The second fallacy is the term Protestant itself.  The Lutherans are not Protestants in the sense that this term is used by Newman and most others.  We may have once been labeled as such but the label no longer fits.  Protestants are of the insistence that they were established and begun at a moment in time corresponding to the Reformation or some time in the wake of that pivotal movement.  That is not the Lutheran claim.  Protestant has become synonymous with a time or origin in the 16th century of later but Lutheranism refuses this date.  We do so because it was never the intent nor the outcome to depart from that which has always been believed and always been practiced but to challenge those things which had been written back in time from a later era to distort the clear teaching of Scripture and the plain witness of the apostles.

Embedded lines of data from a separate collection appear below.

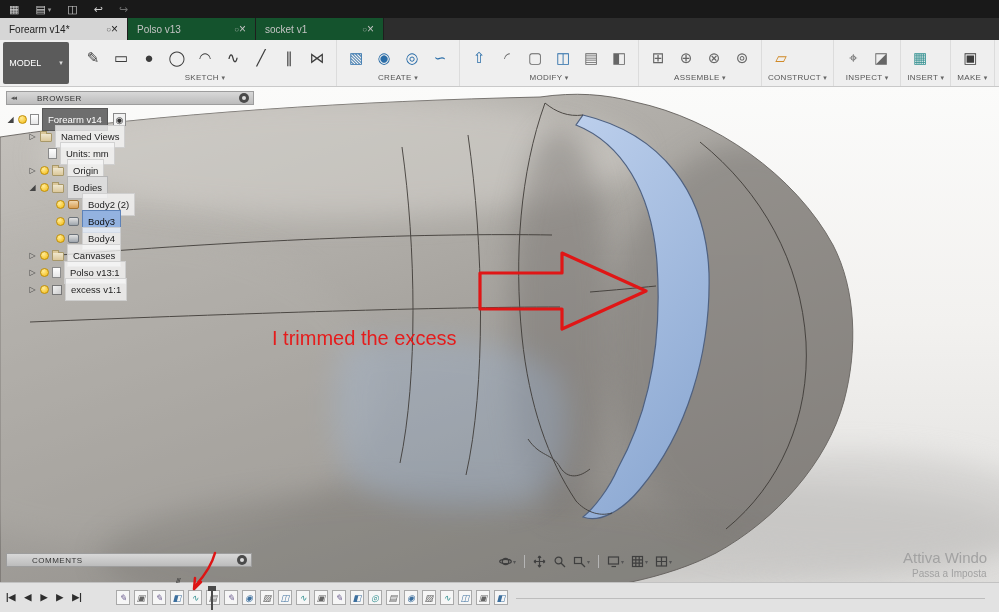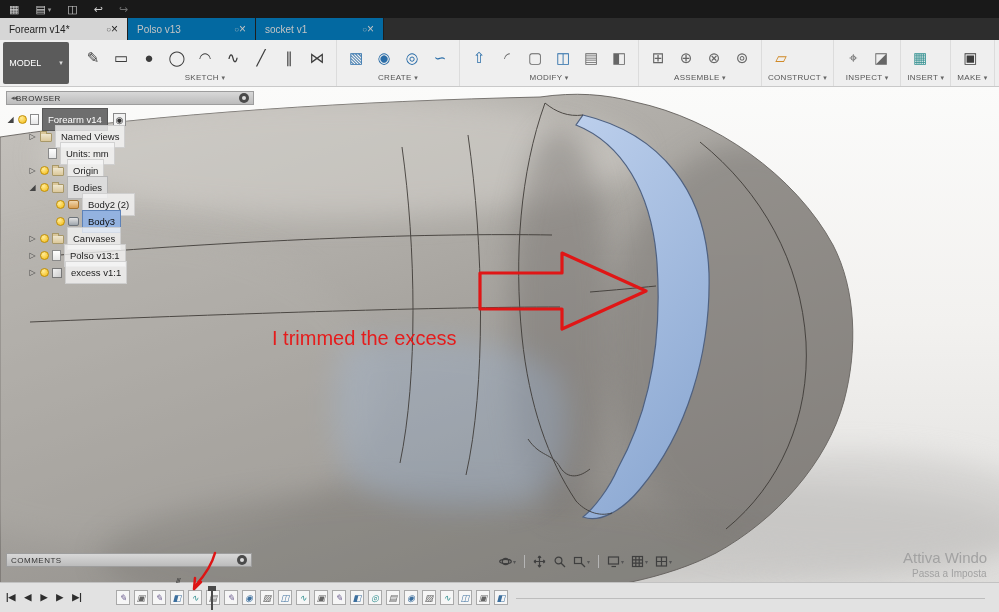"Polso v13" .tab.inactive { background: #0369a1 -> #14532d }
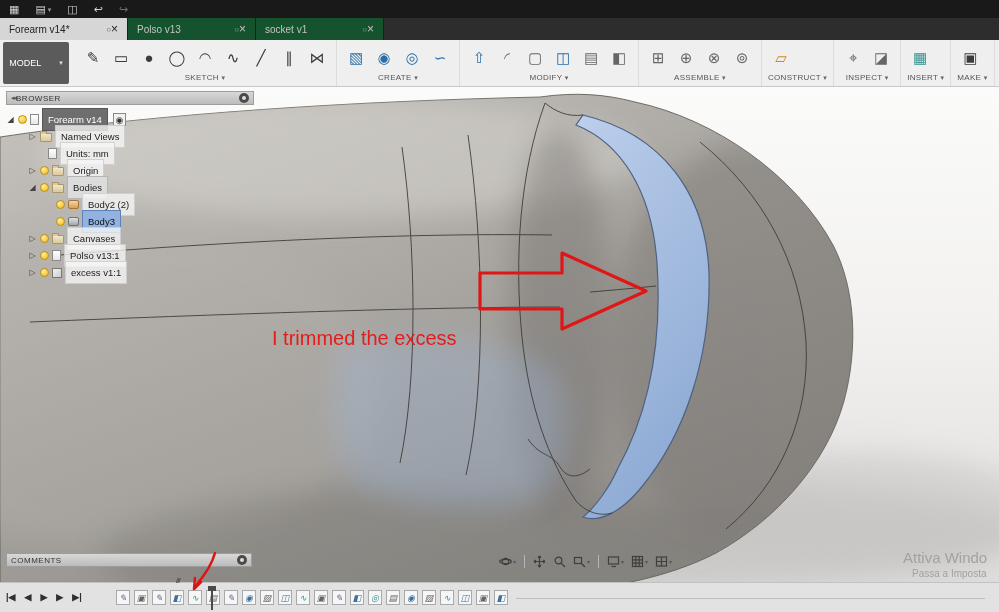"BROWSER" .ph-label { margin-left: 0 -> 21px }
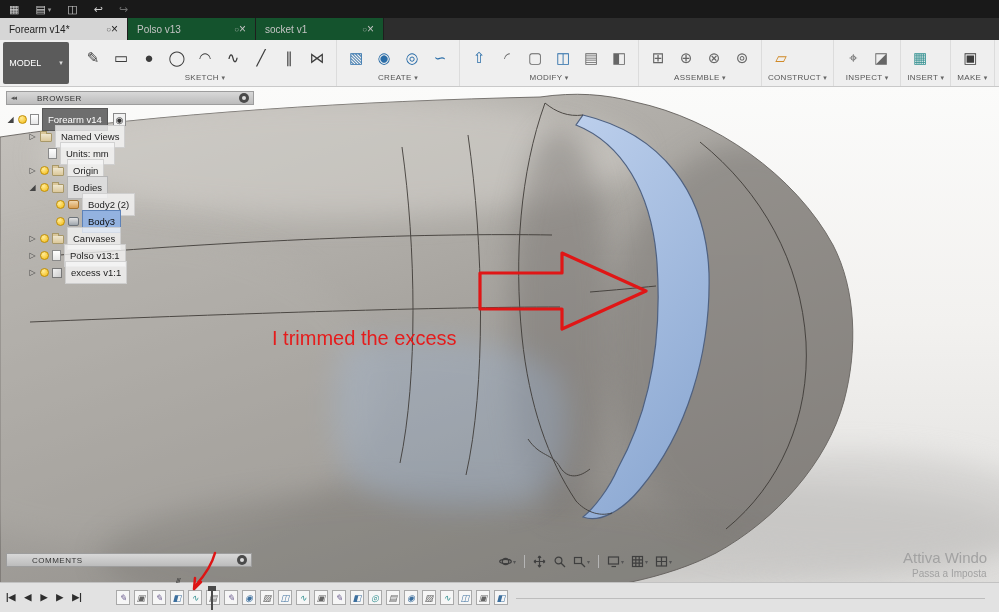"Body4" div.trow { html: none -> <div> <span></span> <span></span> <span>Body4</span> </div> }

I will certainly agree with Newman.  Protestants do not and cannot make the claim that Lutheranism does.  They are shallow in history and happy to do so.  Think of it this way.  To the Protestants which do not baptize infants and children, when was the first credible challenge to the catholic practice and theology of baptism?  After the Reformation is when these churches began.  To the Protestants who receive only a sip of juice and a piece of cracker as they piously recall Jesus, when was the first credible challenge to the words of Jesus and their plain meaning?  After the Reformation is when these churches began.  I could go on but two significant examples are enough for now.  All I am saying is this.  Newman did not either know of or pay any attention to the claims of Lutheranism when he wrote his famous words and, if he had, he would have had to clarify what the word Protestant means because it does not mean Lutheran.